Now, if you are in your 20's and struggling to find a job, it may seem weird to you that employers only want younger people. After all, the narrative the Russian Troll farms are spewing out to divide us against each other is that old people have all the cushy jobs and that Millennials are getting the shaft. It isn't as simple as that.
As I noted time and time again, age 55 is a good time to be given the heave-ho from your job - and you may (like my Father) never find another job in your lifetime. Oh, sure, he worked as a "financial adviser" selling a few IRA's (he put me in American funds - thanks for the load, Dad!) and retirement plans. But that was really a part-time job. And over the years, I've seen this happen to a lot of people - friends of mine. Even me.
While I am voluntarily retiring, the reality is, if I wanted to go find a "job" even in this heated job market, I would find no takers. I would have a hard time getting a job at Wal-Mart. As another friend of mine who was self-employed for many years put it, "we are virtually unemployable!" We've been off-the-leash for too long and would not take well to the yoke and harness. And worse yet, we'd be a bad influence on the other children - giving them ideas of what life is like beyond the confines of the cubicle.
No, employers want young people. People with fresh, relevant educations, who have a lot of energy and very low expectations. People who will come to work every day so they can make car payments on a new Acura. People who will be beholden to an employer. People who think they're lucky to get a job. They don't want someone who is independently wealthy who may question decisions made by management regarding dumping toxic waste in third-world countries. No no, not that.
The law business is typical. In the Patent field, every job listing is looking for someone with "2-5 years experience" which means someone who knows enough to do the work, but isn't smart enough yet to figure out the entire partnership track thing is a lot of hooey. Six years experience? Not interested. Thirty years? Definitely not interested.
Which is why I say, it is important to be prepared to be laid off at age 55, as our reader is, and have your debts paid off, or at least paid down, and have some savings in the bank. A lot of folks laid off in their 50's wake up one day to discover that they are heavily in debt, have no savings for retirement, and now no job or career. They went from a high-flying "player" one day, with a corner office, a reserved parking space, a new leased luxury SUV, and a fancy mini-mansion in a desirable suburb, to being flat broke and, in some instances, virtually homeless.
And that is the weird thing. You can live a life of apparent wealth, but end up broke in short order, if everything you own is paid for with borrowed money, and you've borrowed that money basically by not funding your retirement. And a lot of people live this way and think it is "normal" until the day they wake up and find out their life was basically one long con.
The future is hard to predict.

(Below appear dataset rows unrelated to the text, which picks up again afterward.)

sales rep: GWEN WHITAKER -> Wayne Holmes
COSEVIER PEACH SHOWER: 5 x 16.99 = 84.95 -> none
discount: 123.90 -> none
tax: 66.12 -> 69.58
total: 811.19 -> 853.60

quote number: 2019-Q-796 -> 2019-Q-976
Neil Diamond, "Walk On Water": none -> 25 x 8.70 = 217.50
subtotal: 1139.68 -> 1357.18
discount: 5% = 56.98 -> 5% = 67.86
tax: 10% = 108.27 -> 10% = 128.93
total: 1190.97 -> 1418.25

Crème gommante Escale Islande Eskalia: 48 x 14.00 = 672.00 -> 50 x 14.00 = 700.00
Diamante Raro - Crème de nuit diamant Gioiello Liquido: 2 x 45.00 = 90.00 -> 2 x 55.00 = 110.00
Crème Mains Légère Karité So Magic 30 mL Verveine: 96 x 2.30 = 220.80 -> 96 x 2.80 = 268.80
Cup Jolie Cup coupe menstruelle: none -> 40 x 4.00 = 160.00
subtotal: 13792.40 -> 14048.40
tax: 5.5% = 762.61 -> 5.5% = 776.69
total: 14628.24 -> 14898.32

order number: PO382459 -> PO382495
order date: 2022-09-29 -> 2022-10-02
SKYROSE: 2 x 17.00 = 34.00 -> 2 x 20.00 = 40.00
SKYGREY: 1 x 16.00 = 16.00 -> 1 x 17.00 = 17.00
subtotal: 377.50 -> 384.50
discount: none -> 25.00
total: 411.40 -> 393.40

Health insurance costs could easily skyrocket if Obamacare comes further unglued. My premiums, without subsidy, are already over $2000 a month, which is just idiotic. Inflation could wipe out my savings. Social Security could be cut. You can't count on things to go 100% as you plan.
But on the other hand, the "I'll just work until I'm 70" idea is also flawed. Because a lot of people kick the bucket at age 71, or worse yet, age 69.
So, we'll see where this goes. If we spend wisely and live frugally, we should have more than enough money to live 30 years or more. Which is probably longer than I have a realistic expectation of living.
Lionel Hutz no longer exists!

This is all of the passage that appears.